(Data for the task Opens)
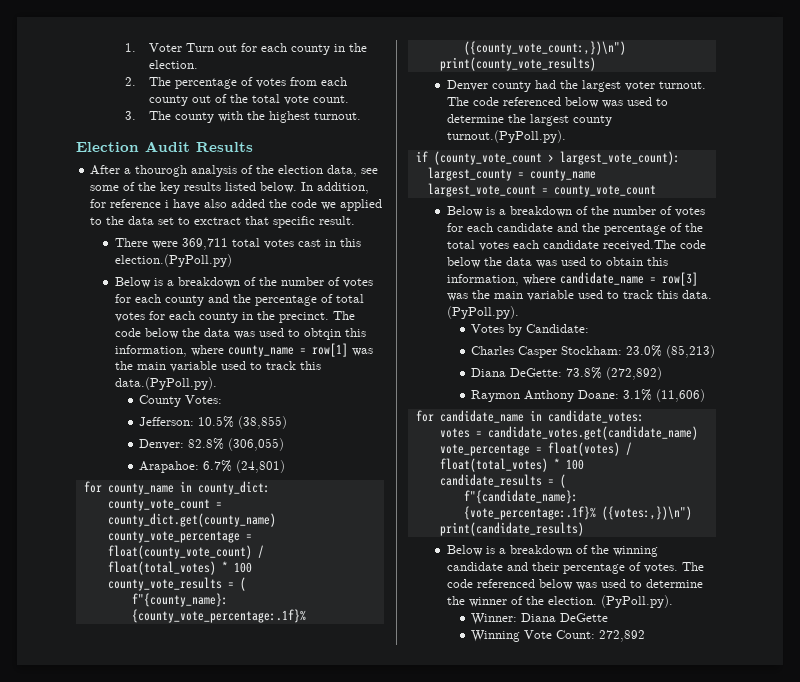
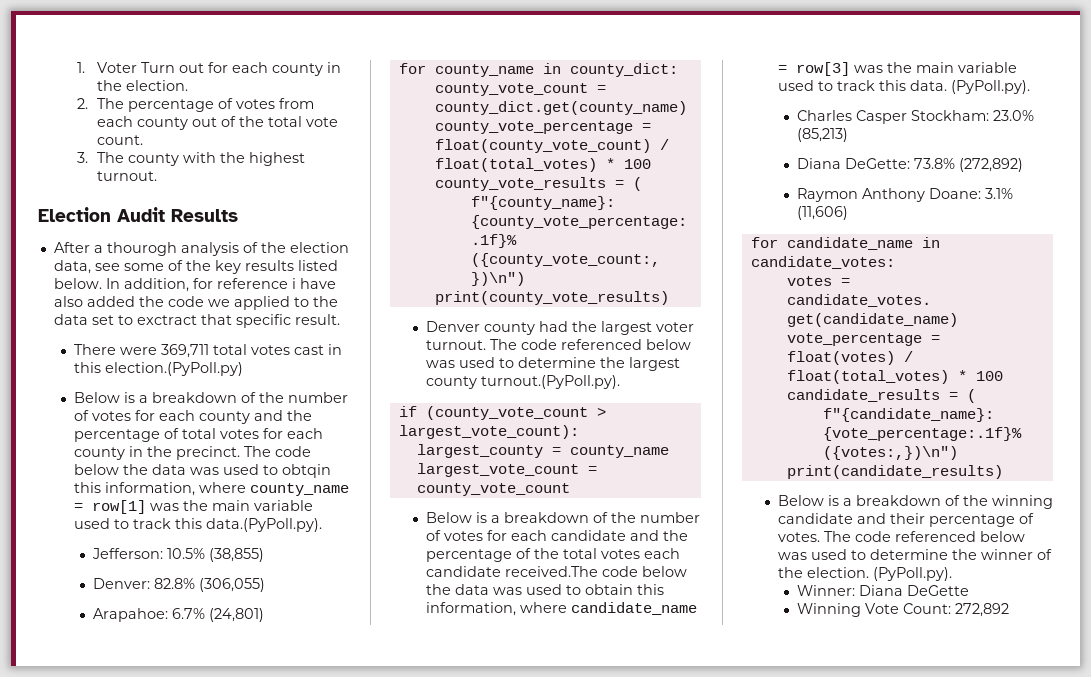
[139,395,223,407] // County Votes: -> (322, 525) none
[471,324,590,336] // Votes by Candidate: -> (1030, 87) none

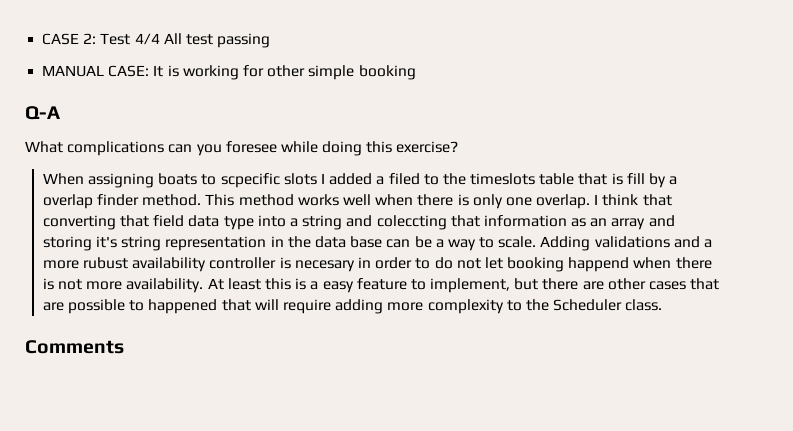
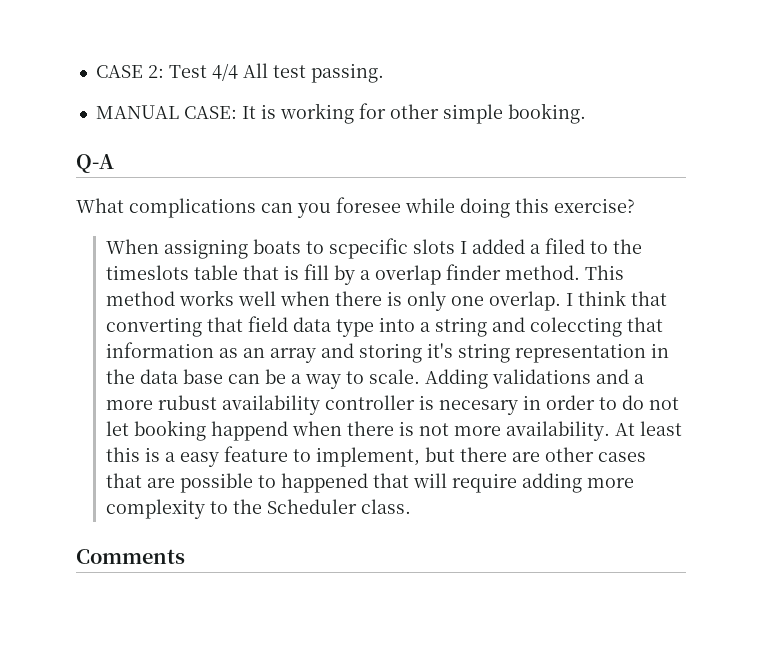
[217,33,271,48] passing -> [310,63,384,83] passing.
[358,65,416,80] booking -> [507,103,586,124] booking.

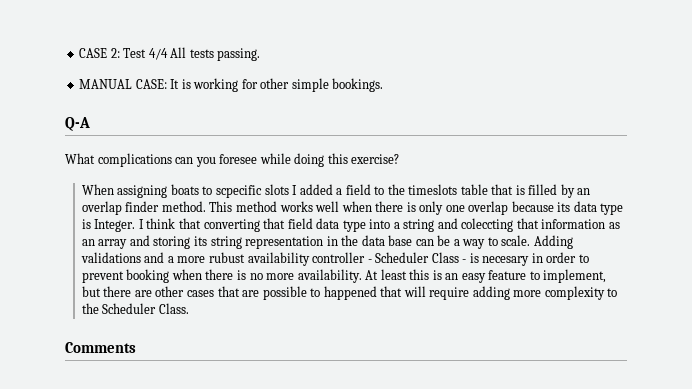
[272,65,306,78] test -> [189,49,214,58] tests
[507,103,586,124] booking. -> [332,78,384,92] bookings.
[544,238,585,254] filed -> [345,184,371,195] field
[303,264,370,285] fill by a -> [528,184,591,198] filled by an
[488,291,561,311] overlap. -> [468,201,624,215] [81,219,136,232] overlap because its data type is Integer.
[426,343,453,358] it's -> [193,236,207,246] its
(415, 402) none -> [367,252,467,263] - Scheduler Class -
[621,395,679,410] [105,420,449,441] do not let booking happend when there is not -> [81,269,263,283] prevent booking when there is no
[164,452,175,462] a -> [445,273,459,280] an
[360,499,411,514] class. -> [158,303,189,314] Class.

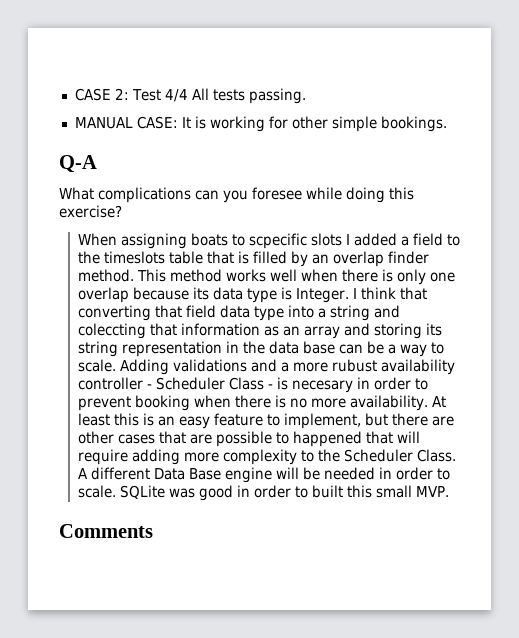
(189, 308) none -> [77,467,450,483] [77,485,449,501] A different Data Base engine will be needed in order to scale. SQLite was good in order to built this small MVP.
(Data for the task Closes)
Exercise requirements: Pictures do not belong in the copy. Repeat exactly each line from the one with "[272,65,306,78] test -> [189,49,214,58] tests" through the end of the listing.

Exercise result:
[272,65,306,78] test -> [189,49,214,58] tests
[507,103,586,124] booking. -> [332,78,384,92] bookings.
[544,238,585,254] filed -> [345,184,371,195] field
[303,264,370,285] fill by a -> [528,184,591,198] filled by an
[488,291,561,311] overlap. -> [468,201,624,215] [81,219,136,232] overlap because its data type is Integer.
[426,343,453,358] it's -> [193,236,207,246] its
(415, 402) none -> [367,252,467,263] - Scheduler Class -
[621,395,679,410] [105,420,449,441] do not let booking happend when there is not -> [81,269,263,283] prevent booking when there is no
[164,452,175,462] a -> [445,273,459,280] an
[360,499,411,514] class. -> [158,303,189,314] Class.

(189, 308) none -> [77,467,450,483] [77,485,449,501] A different Data Base engine will be needed in order to scale. SQLite was good in order to built this small MVP.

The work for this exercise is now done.